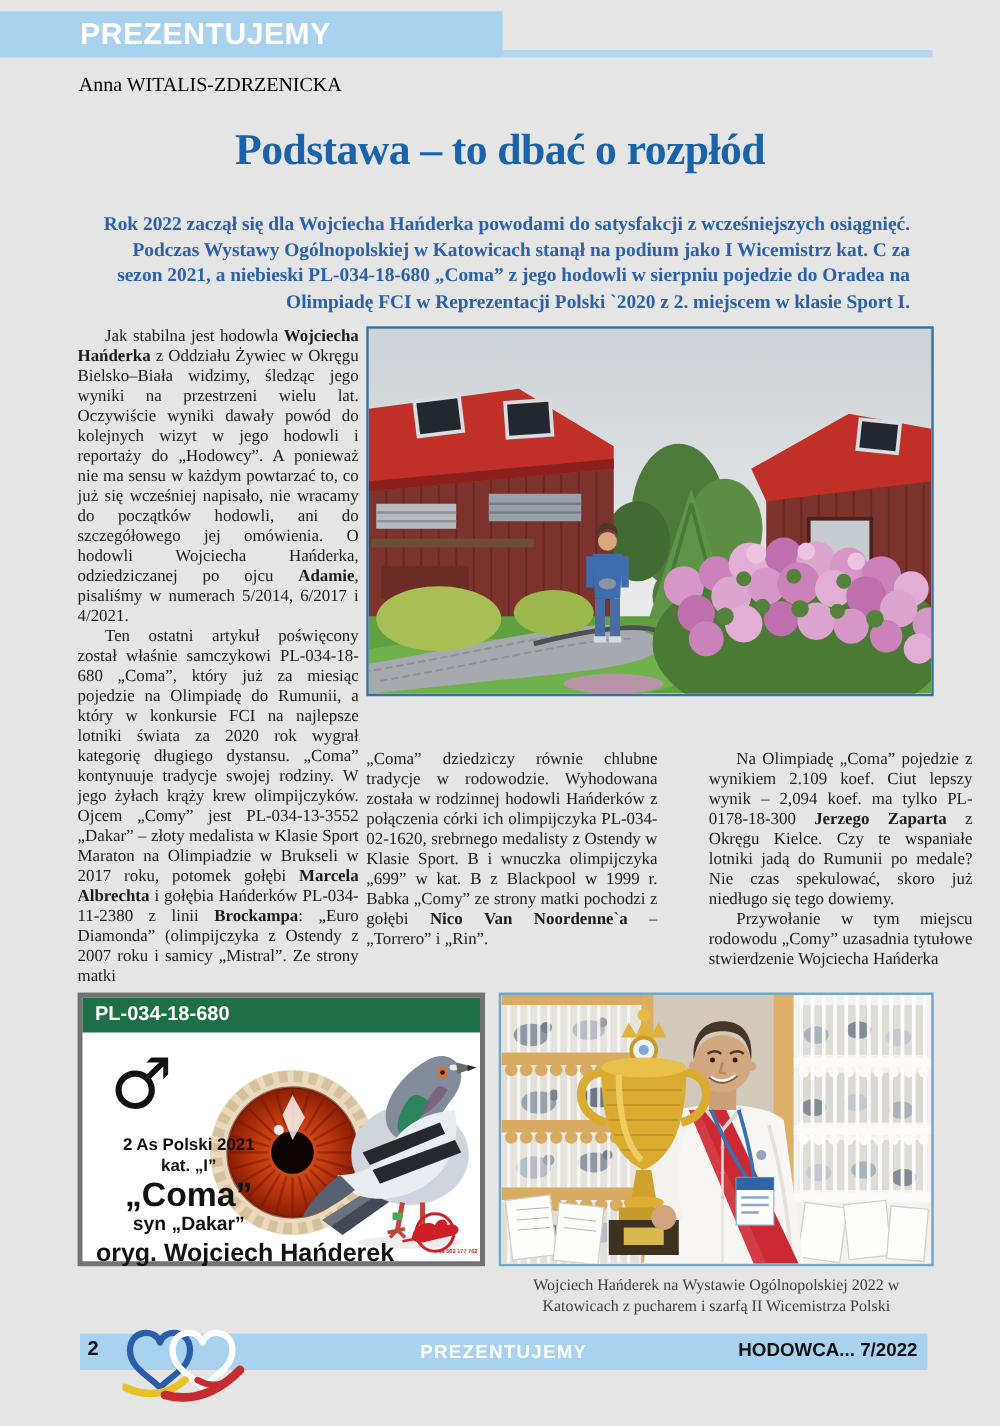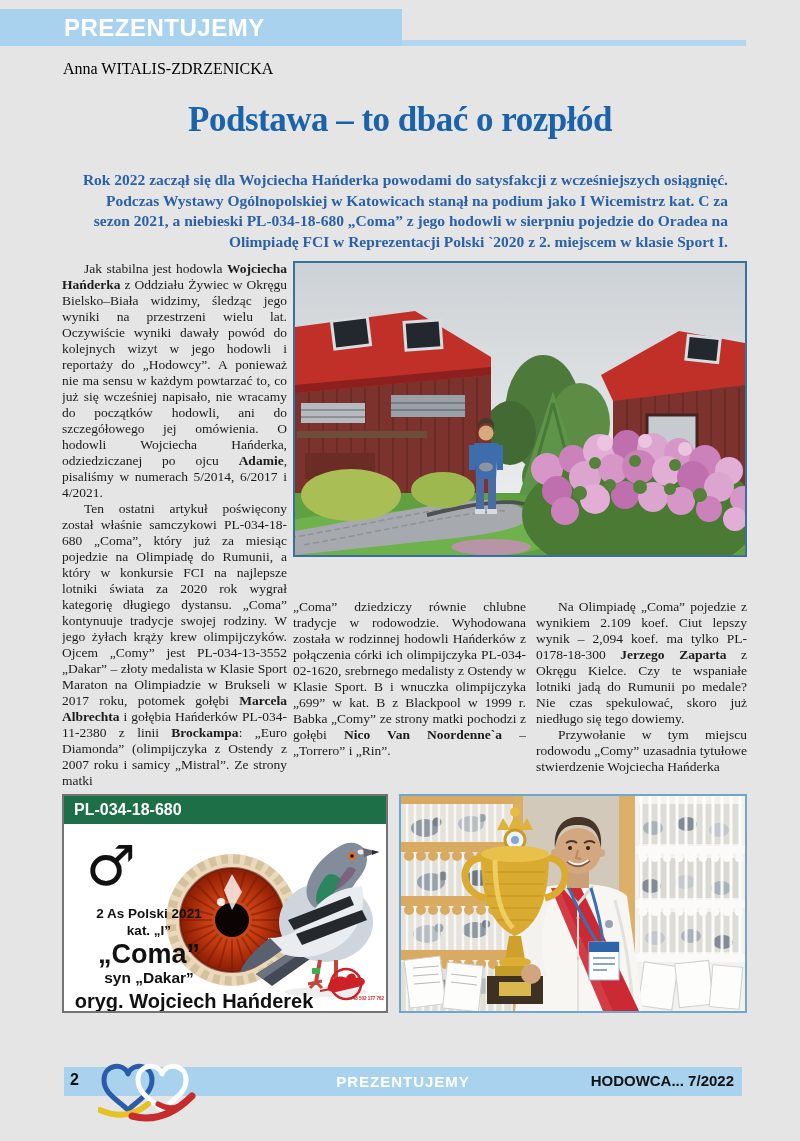--- a/index.html
+++ b/index.html
@@ -20,7 +20,7 @@
   .col{position:absolute;font-size:13.5px;line-height:16px;color:#1b1b1b;text-align:justify;overflow:hidden;}
   .col1{left:62px;top:261px;width:225px;height:532px;}
   .col2{left:293px;top:599px;width:233px;height:196px;}
-  .col3{left:536px;top:599px;width:211px;height:196px;font-family:Liberation Serif, serif;}
+  .col3{left:567px;top:599px;width:211px;height:196px;font-family:Liberation Serif, serif;}
   .par{margin:0;}
   .par.indent{text-indent:22px;}
   

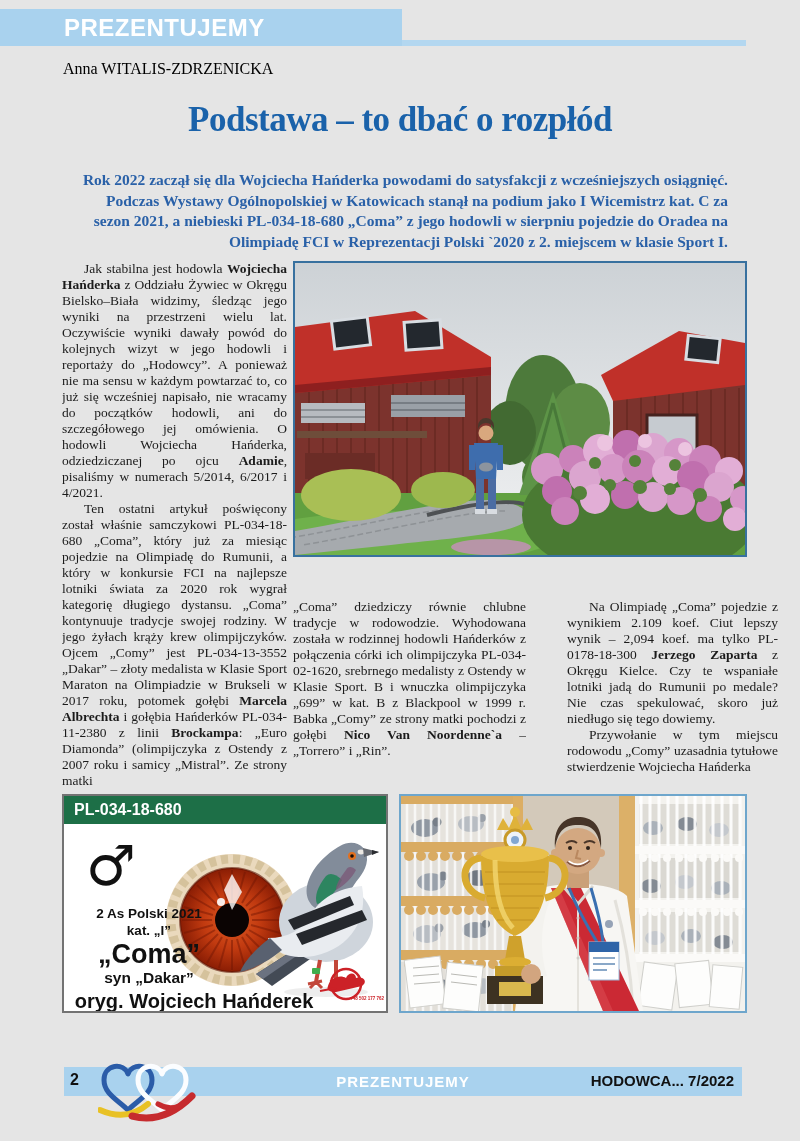--- a/index.html
+++ b/index.html
@@ -33,7 +33,7 @@
   .cap2{left:56px;top:1020px;width:338px;}
   .cap3{left:399px;top:1020px;width:348px;}
   
-  .card{position:absolute;left:62px;top:794px;width:326px;height:219px;border:2px solid #737373;
+  .card{position:absolute;left:62px;top:794px;width:326px;height:219px;border:4px solid #737373;
         box-sizing:border-box;background:#fff;}
   .card-head{height:28px;background:#1d6f47;display:flex;align-items:center;padding-left:10px;
         font-family:"Liberation Sans",sans-serif;font-weight:bold;font-size:16px;color:#fff;}

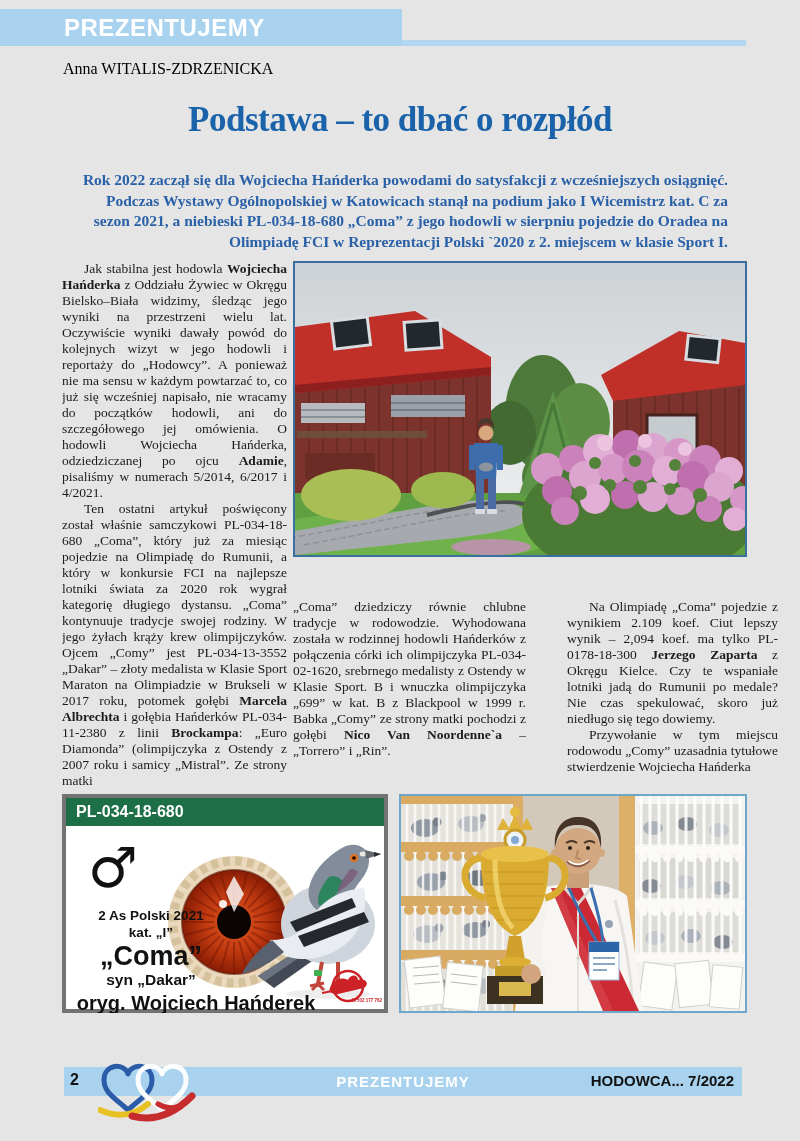--- a/index.html
+++ b/index.html
@@ -414,6 +414,7 @@
       </g>
     </svg>
   </figure>
+  <div class="cap cap3">Wojciech Hańderek  na Wystawie Ogólnopolskiej 2022 w Katowicach z pucharem i szarfą II Wicemistrza Polski</div>
 
   <div class="footbar">
     <span class="pnum">2</span>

ABOUT THIS EXERCISE: The word "color" appears on some lines of the data above; count those lines and give only the total.

ANSWER BOX: 2